== GIVEN RECORDS
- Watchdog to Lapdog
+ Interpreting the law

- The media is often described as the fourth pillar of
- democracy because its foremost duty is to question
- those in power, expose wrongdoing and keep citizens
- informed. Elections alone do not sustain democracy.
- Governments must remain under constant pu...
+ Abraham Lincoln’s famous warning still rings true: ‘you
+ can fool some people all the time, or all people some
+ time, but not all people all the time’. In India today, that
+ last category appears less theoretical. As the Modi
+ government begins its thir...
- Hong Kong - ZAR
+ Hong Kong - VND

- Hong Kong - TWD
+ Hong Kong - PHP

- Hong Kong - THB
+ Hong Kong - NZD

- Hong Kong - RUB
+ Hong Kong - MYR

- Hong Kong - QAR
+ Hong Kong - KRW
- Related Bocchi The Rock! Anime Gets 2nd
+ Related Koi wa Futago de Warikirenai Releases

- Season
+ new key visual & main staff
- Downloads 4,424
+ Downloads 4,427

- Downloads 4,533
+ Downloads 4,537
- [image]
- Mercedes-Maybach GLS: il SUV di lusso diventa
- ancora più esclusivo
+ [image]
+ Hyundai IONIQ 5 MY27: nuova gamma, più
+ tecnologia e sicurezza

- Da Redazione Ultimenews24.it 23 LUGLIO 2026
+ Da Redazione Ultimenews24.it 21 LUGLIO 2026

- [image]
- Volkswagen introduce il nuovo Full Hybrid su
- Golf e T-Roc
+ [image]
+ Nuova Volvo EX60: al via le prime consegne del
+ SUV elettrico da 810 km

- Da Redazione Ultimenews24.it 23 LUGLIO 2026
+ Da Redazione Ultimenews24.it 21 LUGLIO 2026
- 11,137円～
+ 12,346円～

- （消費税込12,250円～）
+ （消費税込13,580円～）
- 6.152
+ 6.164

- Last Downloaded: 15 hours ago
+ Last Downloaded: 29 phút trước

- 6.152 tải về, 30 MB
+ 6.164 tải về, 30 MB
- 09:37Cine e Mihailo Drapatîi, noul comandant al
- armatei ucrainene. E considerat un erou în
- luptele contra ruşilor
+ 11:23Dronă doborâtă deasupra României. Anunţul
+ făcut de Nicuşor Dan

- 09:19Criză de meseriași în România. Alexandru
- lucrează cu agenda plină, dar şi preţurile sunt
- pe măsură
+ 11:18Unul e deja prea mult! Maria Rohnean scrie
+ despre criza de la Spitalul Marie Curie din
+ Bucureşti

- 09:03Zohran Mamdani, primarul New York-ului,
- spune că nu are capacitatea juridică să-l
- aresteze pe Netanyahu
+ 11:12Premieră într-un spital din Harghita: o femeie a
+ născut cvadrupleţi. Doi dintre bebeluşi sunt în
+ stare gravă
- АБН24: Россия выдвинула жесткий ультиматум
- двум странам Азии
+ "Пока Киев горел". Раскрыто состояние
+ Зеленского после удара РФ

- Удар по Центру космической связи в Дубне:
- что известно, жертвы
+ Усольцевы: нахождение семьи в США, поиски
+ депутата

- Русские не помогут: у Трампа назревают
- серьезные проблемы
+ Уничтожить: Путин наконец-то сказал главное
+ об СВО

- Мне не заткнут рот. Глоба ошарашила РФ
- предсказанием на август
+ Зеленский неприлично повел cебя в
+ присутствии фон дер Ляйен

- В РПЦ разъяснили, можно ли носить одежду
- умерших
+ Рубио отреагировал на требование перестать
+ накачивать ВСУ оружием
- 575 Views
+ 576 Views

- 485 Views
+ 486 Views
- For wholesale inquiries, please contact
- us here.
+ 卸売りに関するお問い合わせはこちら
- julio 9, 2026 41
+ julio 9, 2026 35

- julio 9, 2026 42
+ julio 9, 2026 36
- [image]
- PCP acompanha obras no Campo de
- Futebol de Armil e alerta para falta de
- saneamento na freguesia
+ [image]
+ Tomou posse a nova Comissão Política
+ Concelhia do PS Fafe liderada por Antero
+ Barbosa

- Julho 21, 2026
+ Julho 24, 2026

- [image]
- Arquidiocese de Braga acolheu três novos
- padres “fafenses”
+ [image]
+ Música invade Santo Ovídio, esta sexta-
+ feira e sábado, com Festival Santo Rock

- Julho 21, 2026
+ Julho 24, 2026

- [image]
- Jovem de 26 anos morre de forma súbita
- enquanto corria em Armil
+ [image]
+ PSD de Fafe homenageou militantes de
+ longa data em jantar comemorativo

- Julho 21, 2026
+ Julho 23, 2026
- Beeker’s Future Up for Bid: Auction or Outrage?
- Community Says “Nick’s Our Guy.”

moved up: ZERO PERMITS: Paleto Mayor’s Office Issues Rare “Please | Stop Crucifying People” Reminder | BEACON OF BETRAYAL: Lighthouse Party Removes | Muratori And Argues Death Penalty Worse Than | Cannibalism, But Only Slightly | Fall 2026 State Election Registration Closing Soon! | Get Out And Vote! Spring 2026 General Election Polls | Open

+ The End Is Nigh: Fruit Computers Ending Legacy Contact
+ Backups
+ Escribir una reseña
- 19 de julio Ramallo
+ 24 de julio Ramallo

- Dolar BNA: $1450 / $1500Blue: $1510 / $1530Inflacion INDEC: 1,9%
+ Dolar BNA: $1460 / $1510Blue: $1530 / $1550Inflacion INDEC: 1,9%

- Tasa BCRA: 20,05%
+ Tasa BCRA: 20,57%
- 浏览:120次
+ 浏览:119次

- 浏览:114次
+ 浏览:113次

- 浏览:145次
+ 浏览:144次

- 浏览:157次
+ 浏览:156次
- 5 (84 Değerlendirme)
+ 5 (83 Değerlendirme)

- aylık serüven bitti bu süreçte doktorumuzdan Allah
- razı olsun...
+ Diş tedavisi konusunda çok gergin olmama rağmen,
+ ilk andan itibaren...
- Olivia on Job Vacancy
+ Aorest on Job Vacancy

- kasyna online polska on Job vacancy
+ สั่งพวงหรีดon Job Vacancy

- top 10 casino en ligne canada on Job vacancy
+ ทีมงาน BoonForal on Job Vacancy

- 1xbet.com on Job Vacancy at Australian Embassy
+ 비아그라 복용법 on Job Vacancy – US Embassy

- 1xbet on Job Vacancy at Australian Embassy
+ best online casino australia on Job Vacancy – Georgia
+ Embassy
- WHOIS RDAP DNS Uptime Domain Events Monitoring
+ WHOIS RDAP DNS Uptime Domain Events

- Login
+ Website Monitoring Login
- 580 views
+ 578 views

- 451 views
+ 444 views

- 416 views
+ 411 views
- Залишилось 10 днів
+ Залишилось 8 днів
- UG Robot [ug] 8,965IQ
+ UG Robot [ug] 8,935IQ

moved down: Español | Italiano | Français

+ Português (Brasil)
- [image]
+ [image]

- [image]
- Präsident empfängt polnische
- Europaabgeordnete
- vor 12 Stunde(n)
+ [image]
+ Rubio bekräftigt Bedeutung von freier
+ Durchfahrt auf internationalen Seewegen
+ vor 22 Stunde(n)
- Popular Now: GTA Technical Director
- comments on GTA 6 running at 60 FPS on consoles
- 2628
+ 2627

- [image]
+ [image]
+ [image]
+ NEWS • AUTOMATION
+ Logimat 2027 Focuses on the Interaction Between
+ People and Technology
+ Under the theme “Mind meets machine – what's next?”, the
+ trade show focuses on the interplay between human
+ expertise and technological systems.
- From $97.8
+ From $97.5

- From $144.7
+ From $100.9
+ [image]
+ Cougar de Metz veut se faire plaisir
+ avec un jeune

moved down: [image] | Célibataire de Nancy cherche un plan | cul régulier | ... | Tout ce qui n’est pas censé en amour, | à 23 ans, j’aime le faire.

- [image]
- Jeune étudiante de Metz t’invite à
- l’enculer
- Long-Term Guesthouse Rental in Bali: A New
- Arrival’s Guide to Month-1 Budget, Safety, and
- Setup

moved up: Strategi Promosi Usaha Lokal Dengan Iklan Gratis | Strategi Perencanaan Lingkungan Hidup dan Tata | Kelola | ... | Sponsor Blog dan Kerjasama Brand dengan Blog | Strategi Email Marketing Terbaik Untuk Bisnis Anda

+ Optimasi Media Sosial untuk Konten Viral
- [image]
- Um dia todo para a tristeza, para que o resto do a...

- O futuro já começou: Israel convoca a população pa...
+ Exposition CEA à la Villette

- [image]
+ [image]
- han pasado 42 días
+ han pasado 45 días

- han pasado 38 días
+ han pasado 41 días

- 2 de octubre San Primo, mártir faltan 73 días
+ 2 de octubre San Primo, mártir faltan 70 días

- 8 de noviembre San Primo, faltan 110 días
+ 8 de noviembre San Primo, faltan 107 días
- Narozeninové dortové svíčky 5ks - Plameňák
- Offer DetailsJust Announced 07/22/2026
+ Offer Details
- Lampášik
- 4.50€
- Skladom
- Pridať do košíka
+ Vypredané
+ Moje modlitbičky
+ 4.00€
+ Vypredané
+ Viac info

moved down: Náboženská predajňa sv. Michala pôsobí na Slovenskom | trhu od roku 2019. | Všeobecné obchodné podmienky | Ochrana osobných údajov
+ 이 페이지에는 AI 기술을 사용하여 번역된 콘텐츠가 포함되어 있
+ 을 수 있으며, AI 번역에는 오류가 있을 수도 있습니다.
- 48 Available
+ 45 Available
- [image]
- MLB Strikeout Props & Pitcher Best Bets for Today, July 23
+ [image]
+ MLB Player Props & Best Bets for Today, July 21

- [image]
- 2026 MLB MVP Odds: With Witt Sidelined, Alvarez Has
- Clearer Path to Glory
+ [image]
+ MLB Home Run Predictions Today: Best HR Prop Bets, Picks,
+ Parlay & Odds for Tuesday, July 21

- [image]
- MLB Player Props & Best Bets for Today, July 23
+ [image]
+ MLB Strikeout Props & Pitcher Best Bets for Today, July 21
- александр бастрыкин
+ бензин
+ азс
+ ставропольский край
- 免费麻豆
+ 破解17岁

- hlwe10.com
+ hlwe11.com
====
EXERCISE: Write out exactly the lines above between the line with "- Hong Kong - QAR" and the line with "- 09:19Criză de", inclusive, and nothing beyond them.

TASK SOLUTION:
- Hong Kong - QAR
+ Hong Kong - KRW
- Related Bocchi The Rock! Anime Gets 2nd
+ Related Koi wa Futago de Warikirenai Releases

- Season
+ new key visual & main staff
- Downloads 4,424
+ Downloads 4,427

- Downloads 4,533
+ Downloads 4,537
- [image]
- Mercedes-Maybach GLS: il SUV di lusso diventa
- ancora più esclusivo
+ [image]
+ Hyundai IONIQ 5 MY27: nuova gamma, più
+ tecnologia e sicurezza

- Da Redazione Ultimenews24.it 23 LUGLIO 2026
+ Da Redazione Ultimenews24.it 21 LUGLIO 2026

- [image]
- Volkswagen introduce il nuovo Full Hybrid su
- Golf e T-Roc
+ [image]
+ Nuova Volvo EX60: al via le prime consegne del
+ SUV elettrico da 810 km

- Da Redazione Ultimenews24.it 23 LUGLIO 2026
+ Da Redazione Ultimenews24.it 21 LUGLIO 2026
- 11,137円～
+ 12,346円～

- （消費税込12,250円～）
+ （消費税込13,580円～）
- 6.152
+ 6.164

- Last Downloaded: 15 hours ago
+ Last Downloaded: 29 phút trước

- 6.152 tải về, 30 MB
+ 6.164 tải về, 30 MB
- 09:37Cine e Mihailo Drapatîi, noul comandant al
- armatei ucrainene. E considerat un erou în
- luptele contra ruşilor
+ 11:23Dronă doborâtă deasupra României. Anunţul
+ făcut de Nicuşor Dan

- 09:19Criză de meseriași în România. Alexandru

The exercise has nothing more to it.